The third verse says that if you want to stop worrying about what’s happening i.e. change, which is symbolized by the word death, the “I-sense” has to die.  Fortunately it has nothing to do with you because the I, non-binary existence shining as consciousness, is immortal.  The forty verses that follow unfold the science of existence shining as consciousness, or awareness, if you prefer.  Pride, willful ignorance that claims ownership of things that belong to God, is a definition of ego that does not apply in this context. 

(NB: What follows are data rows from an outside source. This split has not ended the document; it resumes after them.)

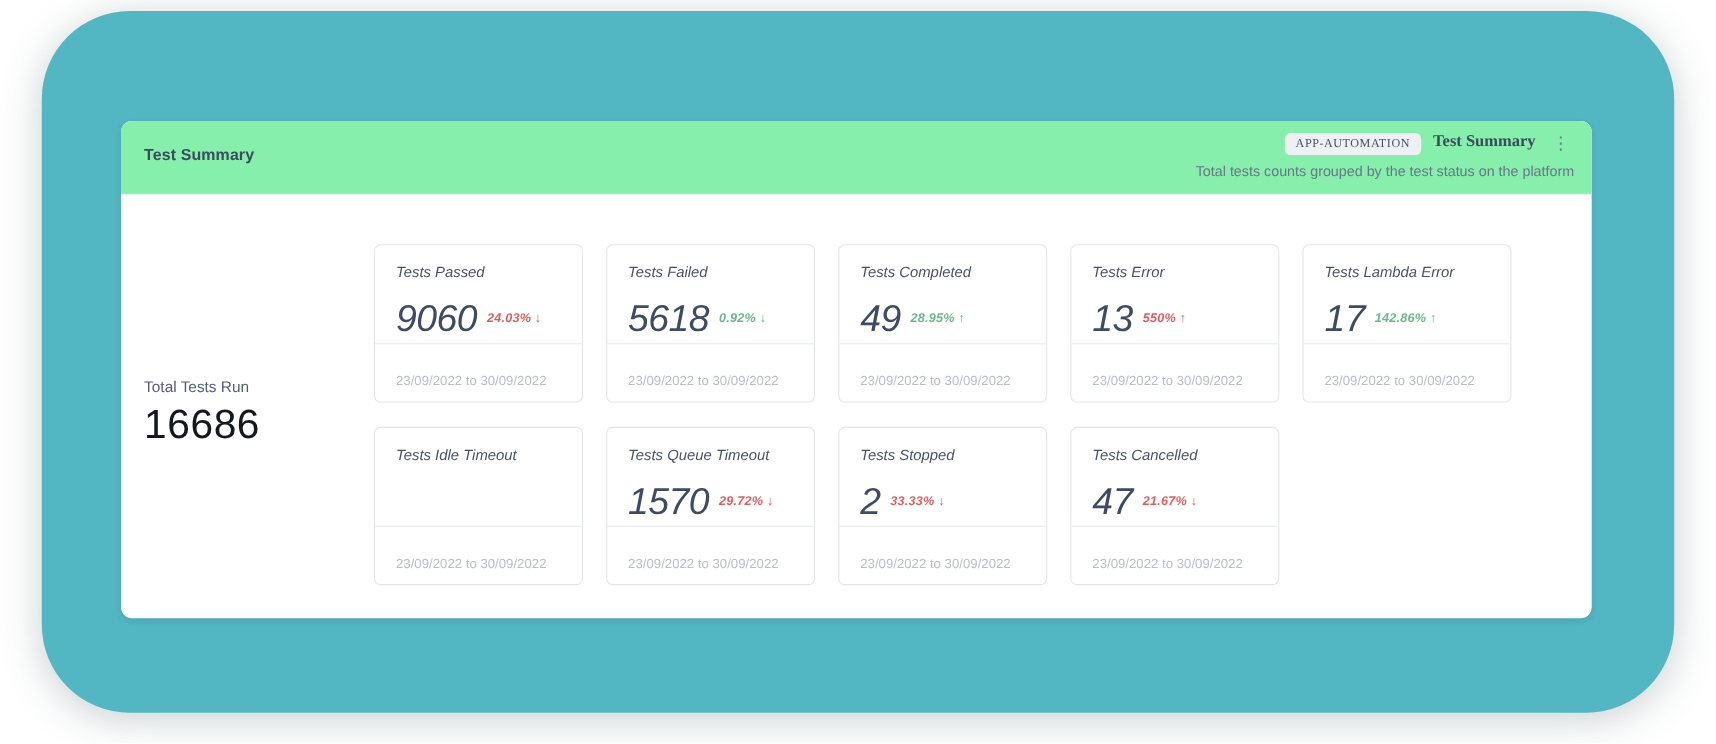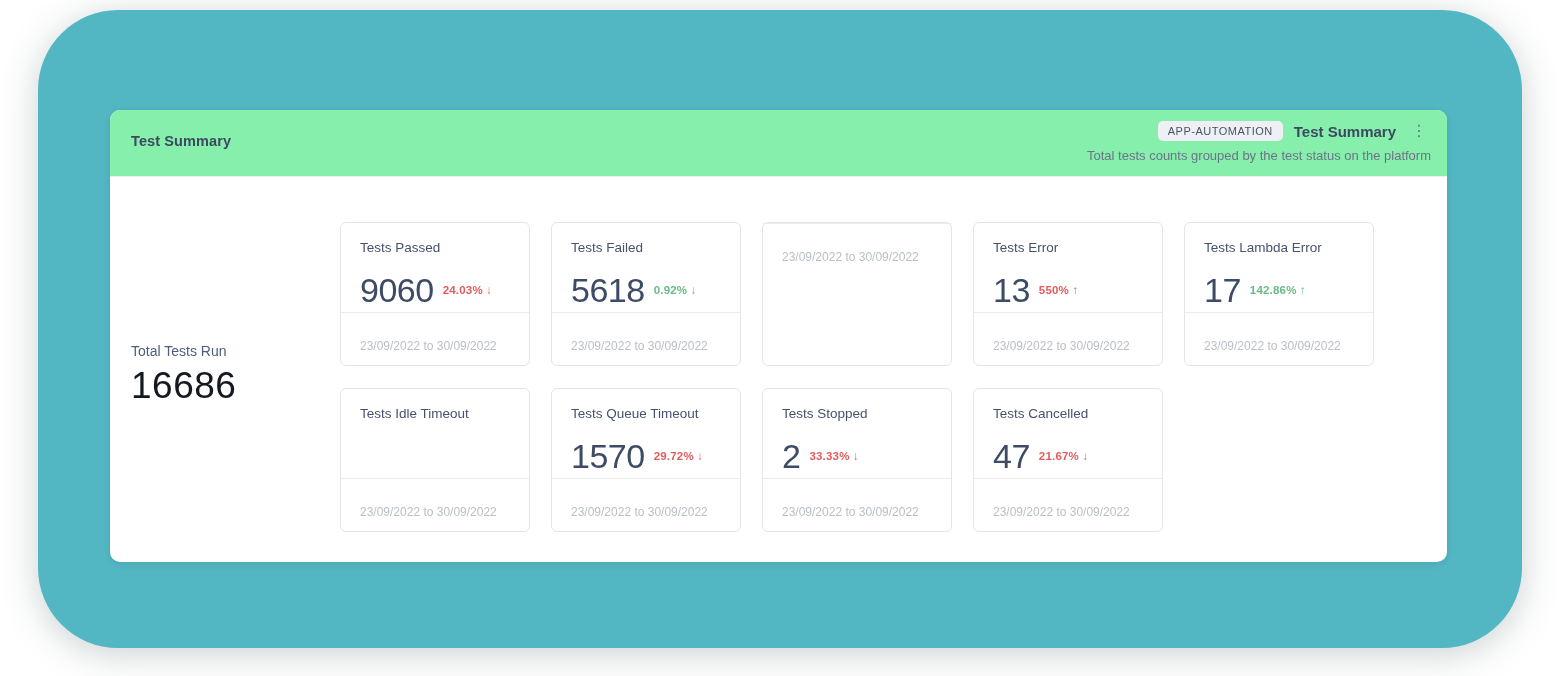"APP-AUTOMATION" .header-right-row { align-items: center -> flex-start; font-family: none -> Liberation Serif, serif }
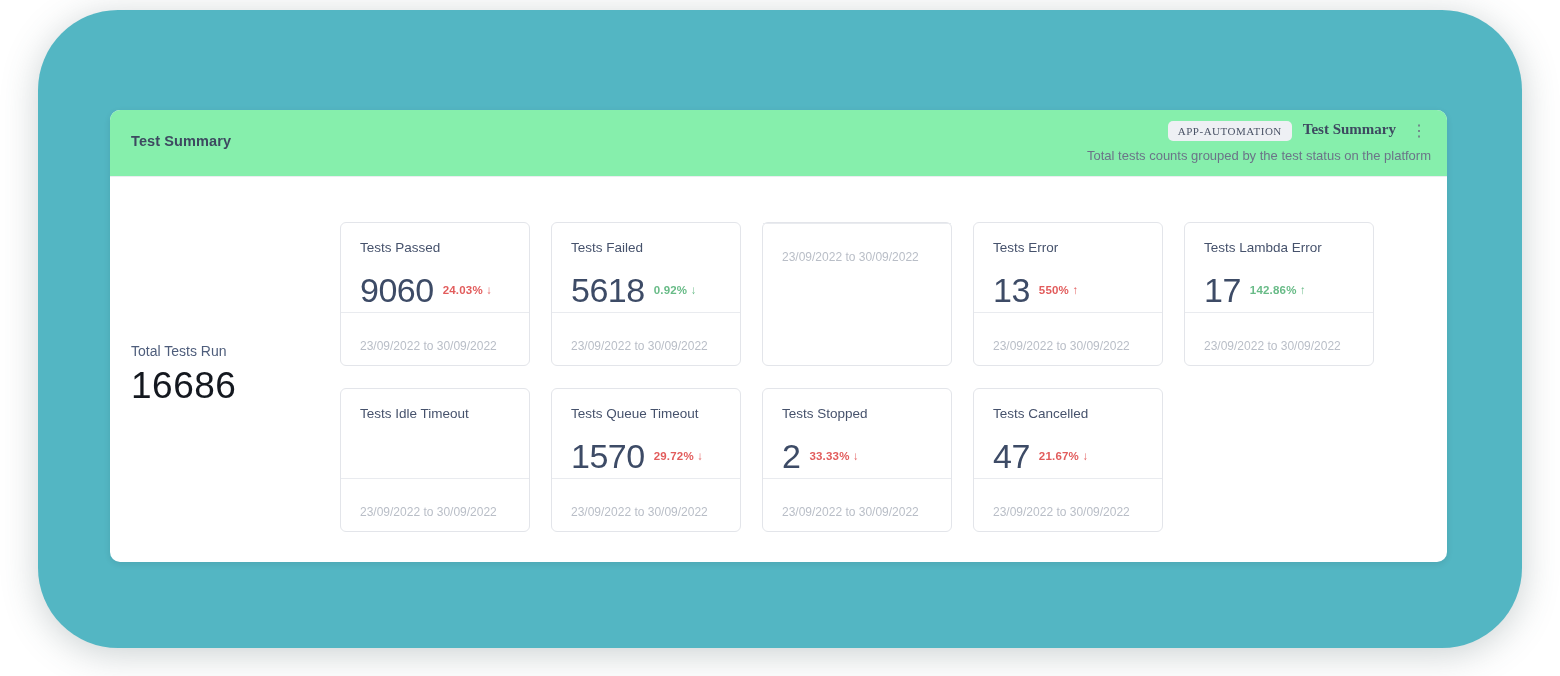"Tests Passed" .card-main { font-style: none -> italic }
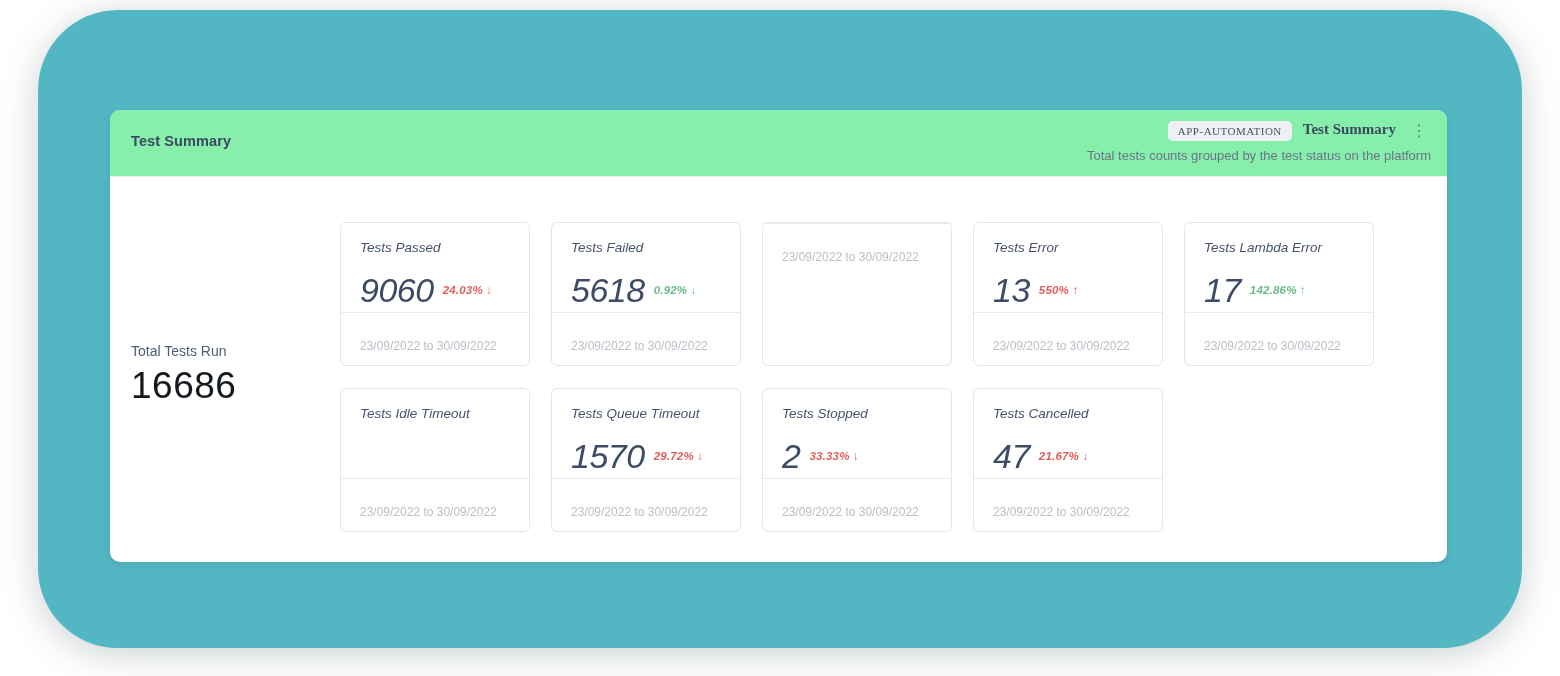"Tests Completed" div.card-main { html: none -> <div> <div>Tests Completed</div> <div> <span>49</span> <span>28.95% ↑</span> </div> </div> }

Before we delve into the text we need to dismiss the clumsy ill-conceived popular notion of ego death, which is based on the notion that the I-sense prevents us from experiencing bliss of the I, which is not true.  Asking an embodied being to kill itself is absurd because it would only kill itself if it thought that it would be present to enjoy the results of its actions, which it won’t if its dead.  Furthermore, the “I-notion” is not actually conscious in so far as it is a notion and notions are inert, which makes them incapable of action.  So on both counts, the idea comes up short.  The death Ramana speaks of is the death of an idea, which is accomplished by abiding in the Heart, which will be explained as we proceed.